Hope this clarifies!
Best,
The user properties being ‘time based’ is actually quite nice in Amplitude, since it can do more in terms of reporting than what you get in the likes of Mixpanel.
Although I do find one thing lacking here.
Say I want to import historical user properties.
What I’m getting from doing that is the user properties only present on users who trigger any event after the historical import onwards. That’s okay… I guess for event-based reports like Segmentation.
Although when I try and do an analysis using the User Composition I’m still only seeing the user properties for users who triggered an event from import onwards. What we’re lacking here is a historical view of the user properties when importing historically… which seems like a feature ‘bug’?
This could perhaps be remedied by sending another event after the historical user properties import but that isn’t ideal.
One other issue I find is when importing data, say using the BigQuery connector or even Hightouch. If we’re importing user profiles with properties and events… wouldn’t we then need to make sure we’re syncing the user profiles with their properties before we sync their associated events?
Going forwards I’ll be adding user properties to their relevant events when syncing (such as Lifetime Value in the Purchase event) and reserving user profile updates to non-event-specific properties.
@James Lindsay
Although when I try and do an analysis using the User Composition I’m still only seeing the user properties for users who triggered an event from import onwards. What we’re lacking here is a historical view of the user properties when importing historically… which seems like a feature ‘bug’?
This could perhaps be remedied by sending another event after the historical user properties import but that isn’t ideal.
I understand this might be confusing, but this is not a bug. User Composition looks at the user properties, not events, but the values of user properties are drawn from active events of users. This behavior may not fit all use cases, so please feel free to submit feature requests.
One other issue I find is when importing data, say using the BigQuery connector or even Hightouch.
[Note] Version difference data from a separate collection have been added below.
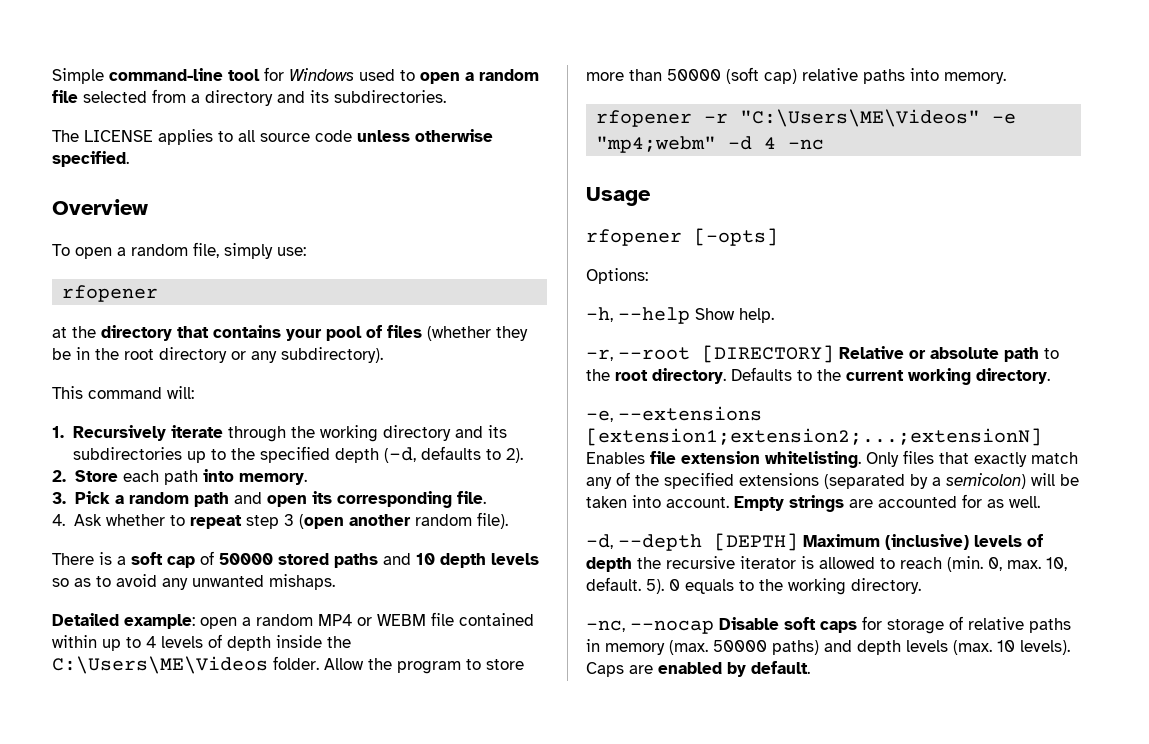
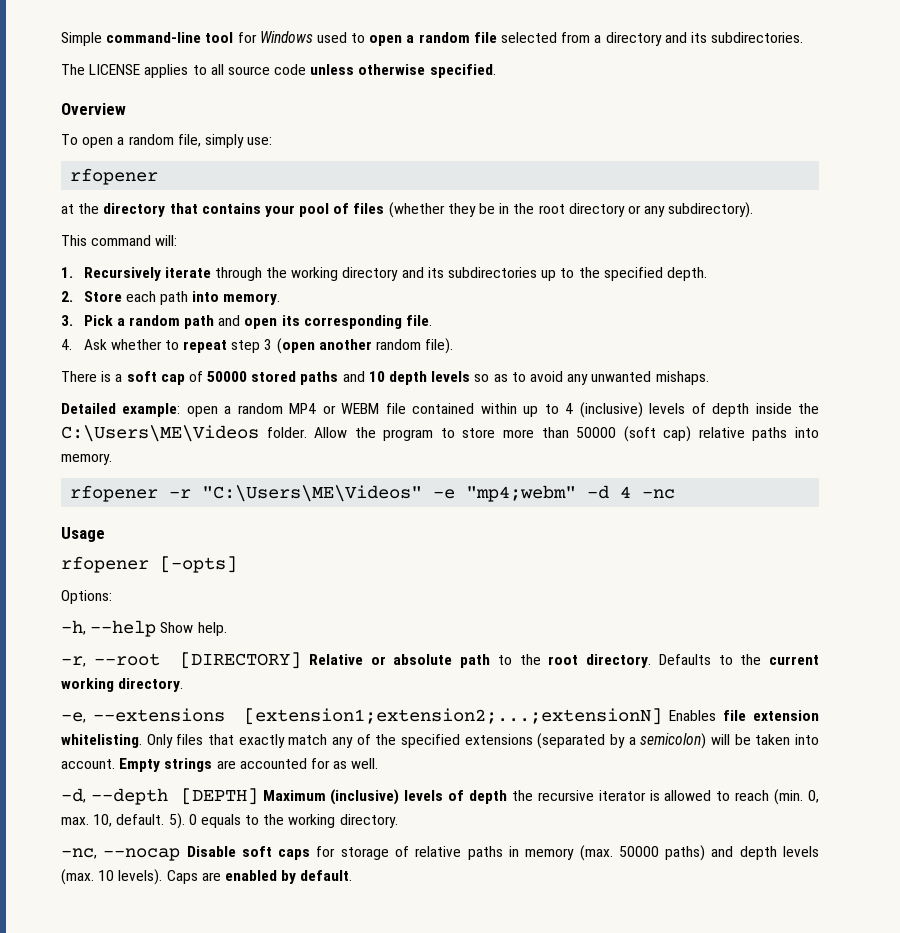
- 1. Recursively iterate through the working directory and its subdirectories up to the specified depth (-d, defaults to 2).
+ 1. Recursively iterate through the working directory and its subdirectories up to the specified depth.
- Detailed example: open a random MP4 or WEBM file contained within up to 4 levels of depth inside the C:\Users\ME\Videos folder.
+ Detailed example: open a random MP4 or WEBM file contained within up to 4 (inclusive) levels of depth inside the C:\Users\ME\Videos folder.

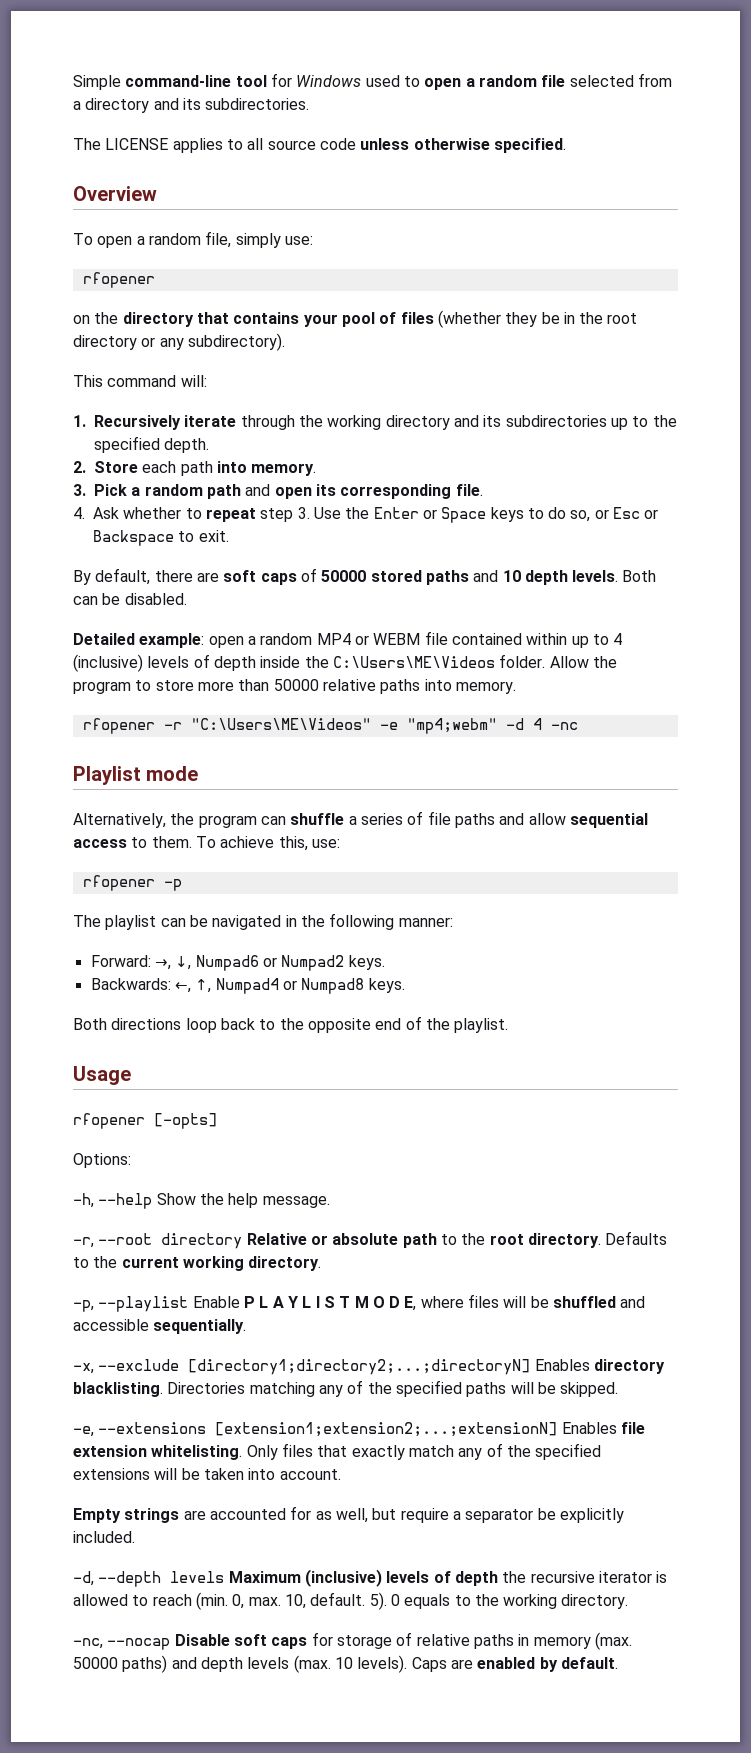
- at the directory that contains your pool of files (whether they be in the root directory or any subdirectory).
+ on the directory that contains your pool of files (whether they be in the root directory or any subdirectory).
- 4. Ask whether to repeat step 3 (open another random file).
- There is a soft cap of 50000 stored paths and 10 depth levels so as to avoid any unwanted mishaps.
+ 4. Ask whether to repeat step 3. Use the Enter or Space keys to do so, or Esc or Backspace to exit.
+ By default, there are soft caps of 50000 stored paths and 10 depth levels. Both can be disabled.
- Allow the program to store more than 50000 (soft cap) relative paths into memory.
+ Allow the program to store more than 50000 relative paths into memory.
+ Playlist mode
+ Alternatively, the program can shuffle a series of file paths and allow sequential access to them. To achieve this, use:
+ rfopener -p
+ The playlist can be navigated in the following manner:
+ Forward: →, ↓, Numpad6 or Numpad2 keys.
+ Backwards: ←, ↑, Numpad4 or Numpad8 keys.
+ Both directions loop back to the opposite end of the playlist.
- -h, --help Show help.
+ -h, --help Show the help message.
- -r, --root [DIRECTORY] Relative or absolute path to the root directory.
+ -r, --root directory Relative or absolute path to the root directory.
+ -p, --playlist Enable P L A Y L I S T M O D E, where files will be shuffled and accessible sequentially.
+ -x, --exclude [directory1;directory2;...;directoryN] Enables directory blacklisting. Directories matching any of the specified paths will be skipped.
- Only files that exactly match any of the specified extensions (separated by a semicolon) will be taken into account. Empty strings are accounted for as well.
+ Only files that exactly match any of the specified extensions will be taken into account.
+ Empty strings are accounted for as well, but require a separator be explicitly included.
- -d, --depth [DEPTH] Maximum (inclusive) levels of depth the recursive iterator is allowed to reach (min. 0, max. 10, default.
+ -d, --depth levels Maximum (inclusive) levels of depth the recursive iterator is allowed to reach (min. 0, max. 10, default.

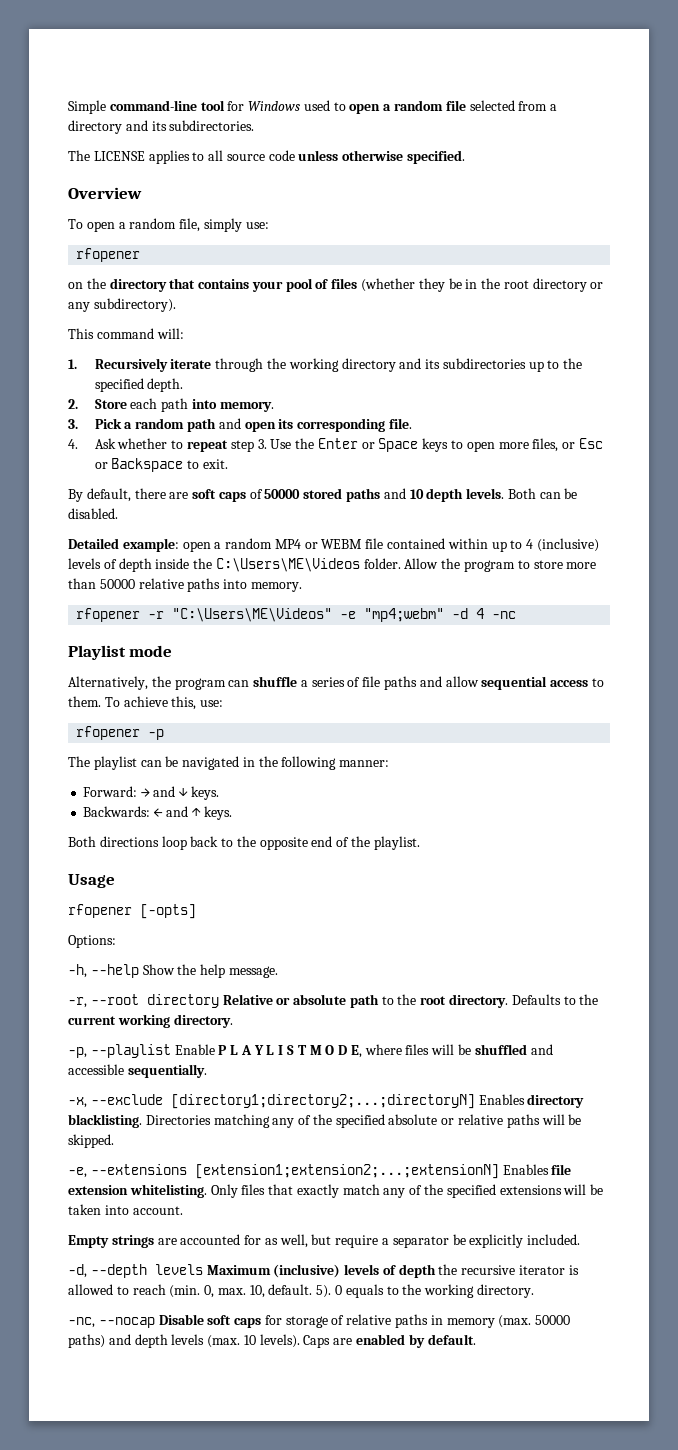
- 4. Ask whether to repeat step 3. Use the Enter or Space keys to do so, or Esc or Backspace to exit.
+ 4. Ask whether to repeat step 3. Use the Enter or Space keys to open more files, or Esc or Backspace to exit.
- Forward: →, ↓, Numpad6 or Numpad2 keys.
- Backwards: ←, ↑, Numpad4 or Numpad8 keys.
+ Forward: → and ↓ keys.
+ Backwards: ← and ↑ keys.
- Directories matching any of the specified paths will be skipped.
+ Directories matching any of the specified absolute or relative paths will be skipped.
If we’re importing user profiles with properties and events… wouldn’t we then need to make sure we’re syncing the user profiles with their properties before we sync their associated events?
It is correct that you would need to sync user properties before syncing events because user properties only apply to events going forward.
Hi — wondering if cohorts would solve this problem, i.e. defining cohorts on the current value of a user properties, then comparing cohorts on historical events. Would that work?
Hi — wondering if cohorts would solve this problem, i.e. defining cohorts on the current value of a user properties, then comparing cohorts on historical events. Would that work?
Unfortunately, I don’t think that would work either.
I ended up changing how we import user properties and made it, so the relevant events synced all the user properties (i.e. lifetime spending, etc).
This would still pose an issue for ‘CRM like’ properties which simply aren’t attached to a specific event. It would also pose an issue if the user property were across multiple events (like total spending across online and offline POS sources).
In this case, sending a ‘dummy event’ may be the only solution. Another option is to use computed properties… although this is only available for 365 days windows and is a paid add-on.